Starboard's concerns go beyond the numbers. Jeff Smith's team has pressed management on why the investigation took months to surface publicly and whether the delay itself constitutes a disclosure failure. Autodesk trades at $290 per share, down 14 percent from its August peak, and the stock has underperformed peers in design software and vertical SaaS by roughly 900 basis points over the past six months. The company generates $5.5 billion in annual revenue and carries a market capitalization near $62 billion, but free cash flow credibility is the metric that institutional holders price most closely. The timing of Starboard's emergence is deliberate: proxy season begins in April, and any board challenge would need to be formalized by mid-March.

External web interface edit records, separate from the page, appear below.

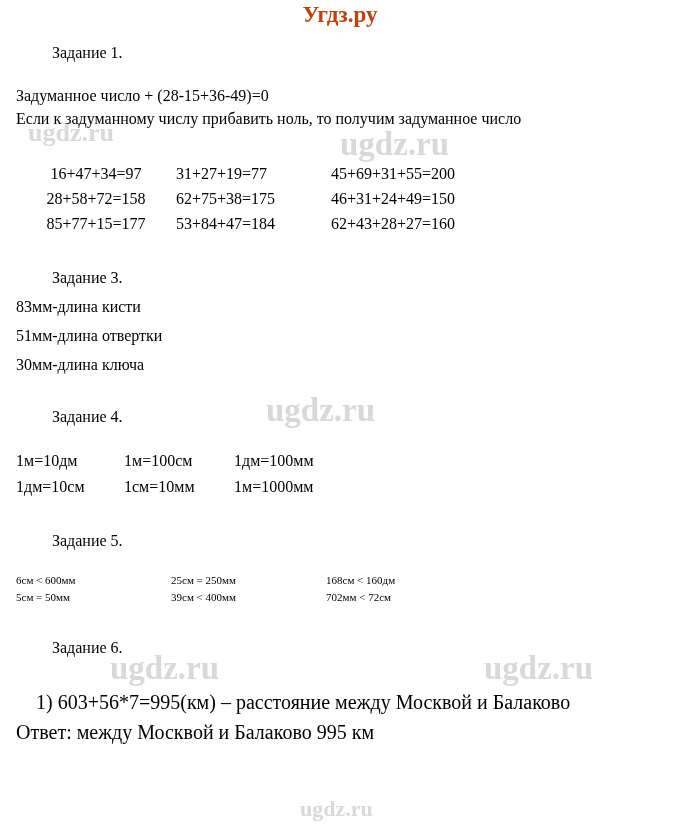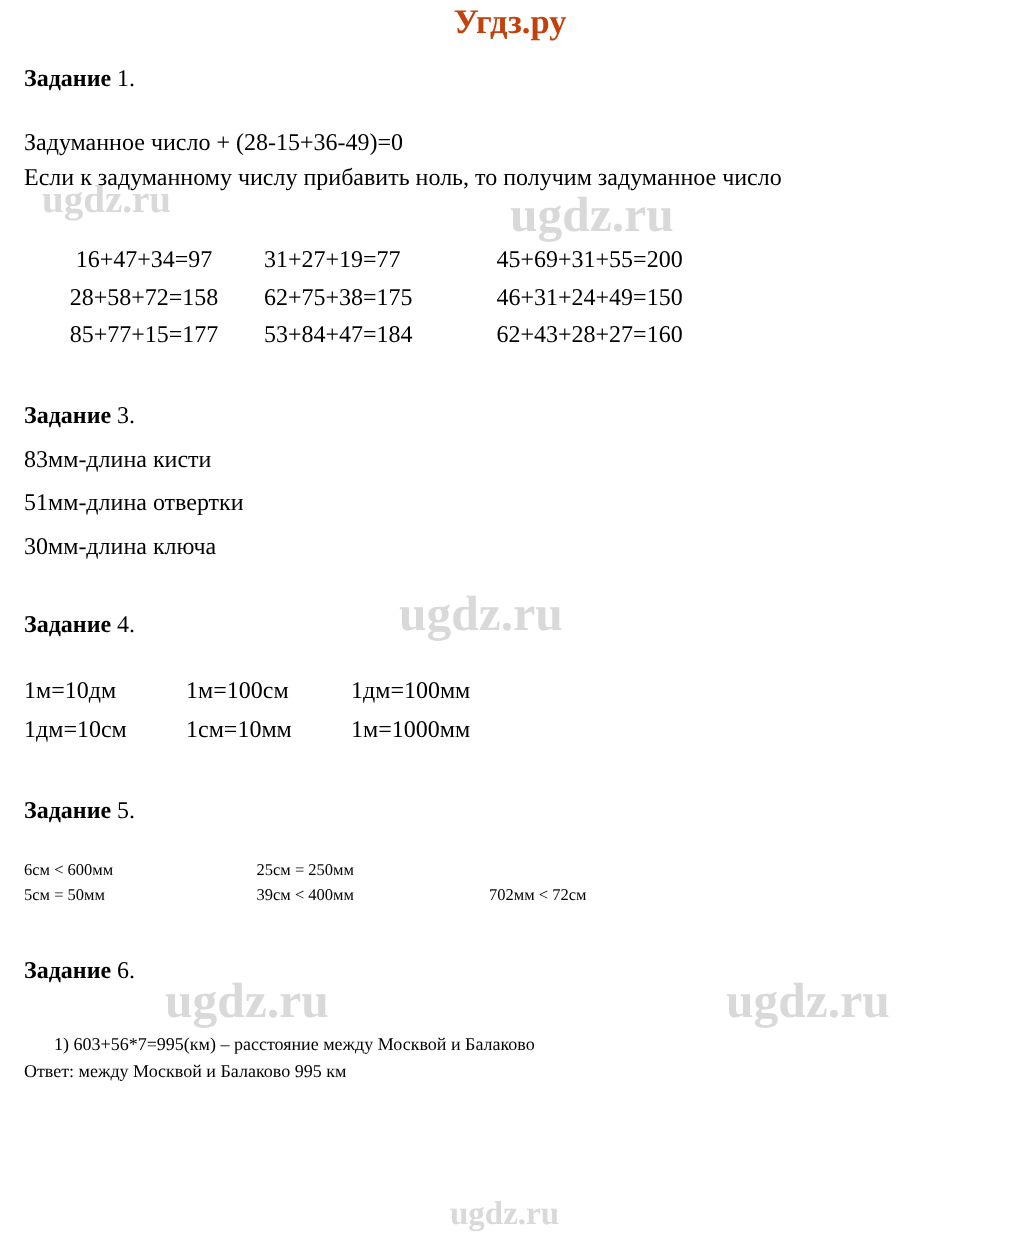--- a/index.html
+++ b/index.html
@@ -51,7 +51,8 @@
     margin-bottom: 8px;
   }
   .task-head .t-label {
-    font-weight: bold;
+    font-weight: normal;
+    margin-left: 36px;
   }
   .task-head .t-num {
     font-weight: normal;

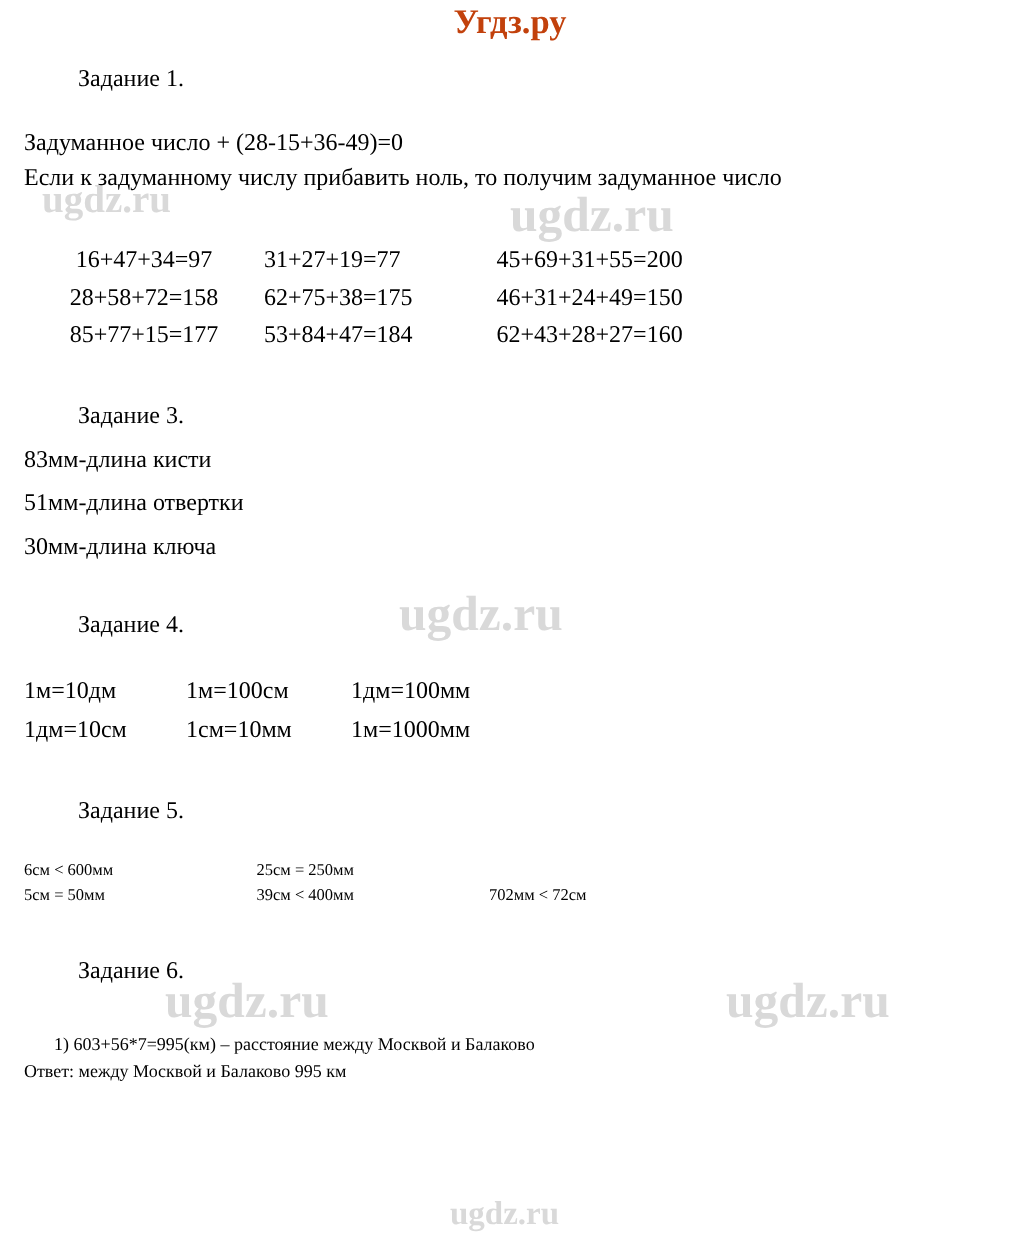--- a/index.html
+++ b/index.html
@@ -208,6 +208,7 @@
       <div class="cmp-row">
         <span class="m1">6см &lt; 600мм</span>
         <span class="m2">25см = 250мм</span>
+        <span class="m3">168см &lt; 160дм</span>
       </div>
       <div class="cmp-row">
         <span class="m1">5см = 50мм</span>

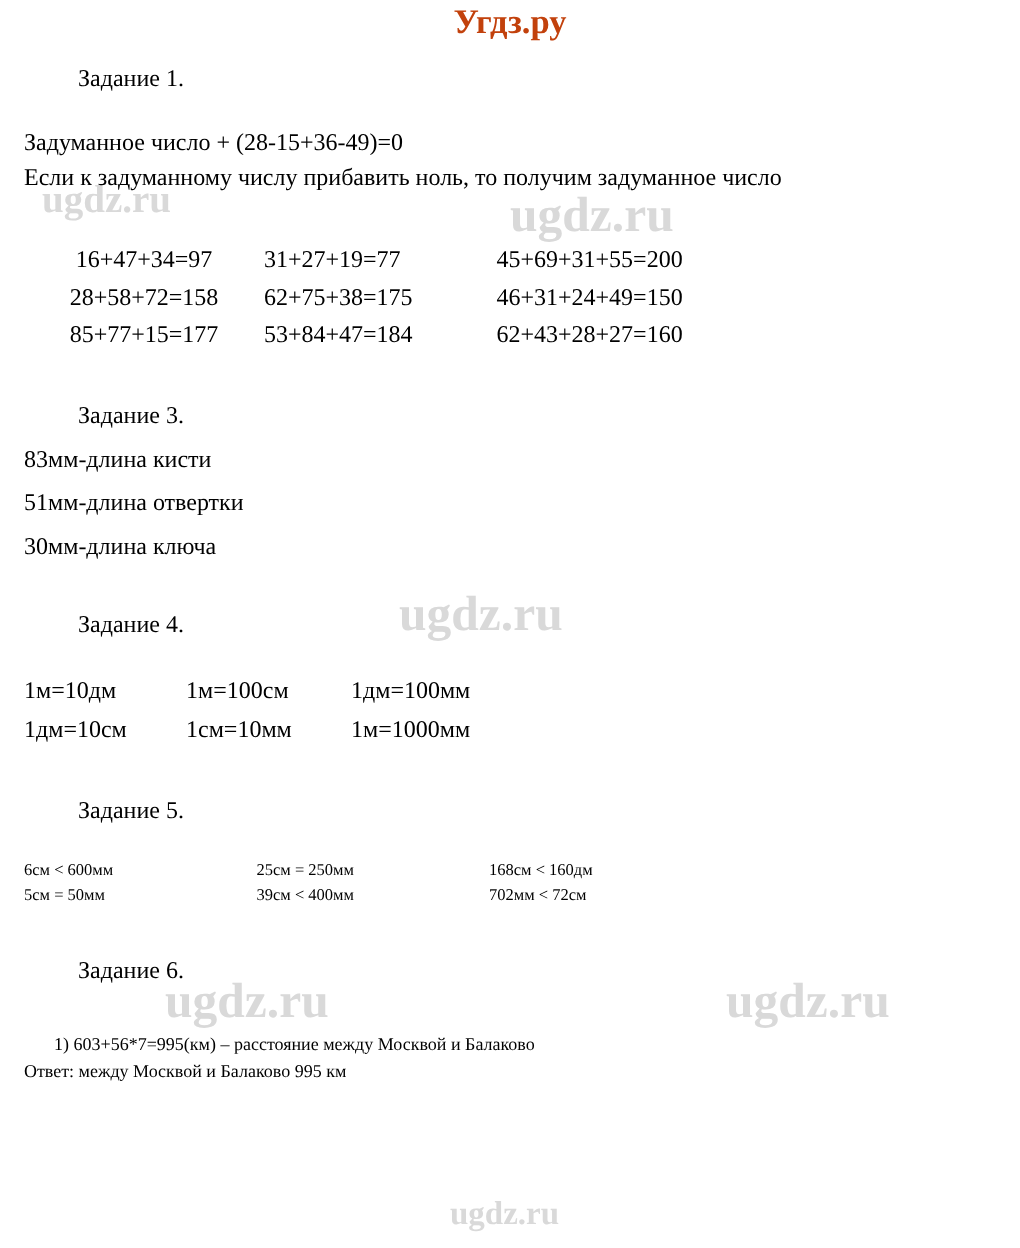--- a/index.html
+++ b/index.html
@@ -92,7 +92,7 @@
   .m3 { width: 200px; }
 
   .task6-line {
-    font-size: 12px;
+    font-size: 20px;
     line-height: 1.5;
   }
   .indent { padding-left: 20px; }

The stake in Autodesk follows Starboard's disclosure of a position in Wix.com, another software company where the activist is pushing for operational discipline and margin expansion. The pattern is instructive. Smith's firm has historically avoided confrontation in technology names unless governance lapses create an opening for structural change. At Autodesk, the investigation provides that opening. If the probe reveals that senior finance officers delayed disclosure to preserve executive compensation metrics or to avoid triggering debt covenants, Starboard will have grounds to argue for board refresh. The company's Audit Committee is chaired by a director who has served since 2016, and three of the nine board members have tenure exceeding ten years.
Allocators should watch for three events in sequence. First, Autodesk is expected to file an 8-K within the next 30 days clarifying whether the investigation has concluded and whether any executive departures are planned. Second, Starboard will file an amended 13D if its stake crosses 5 percent of shares outstanding, which would place the position near $3.1 billion based on current market cap. Third, proxy advisory firms ISS and Glass Lewis will publish voting recommendations in late March, and any negative assessment of board oversight will accelerate settlement talks. If Autodesk does not settle, a contested election would unfold in May.
The free cash flow revision is not immaterial. Autodesk had guided investors to expect $1.8 billion in fiscal 2024 free cash flow, a figure that institutional models relied upon for valuation. The restatement reduces that to approximately $1.55 billion, and the company has not yet confirmed whether fiscal 2025 guidance remains intact. Several long-only technology funds have reduced positions since the disclosure, and short interest has increased to 3.2 percent of float from 2.1 percent in December.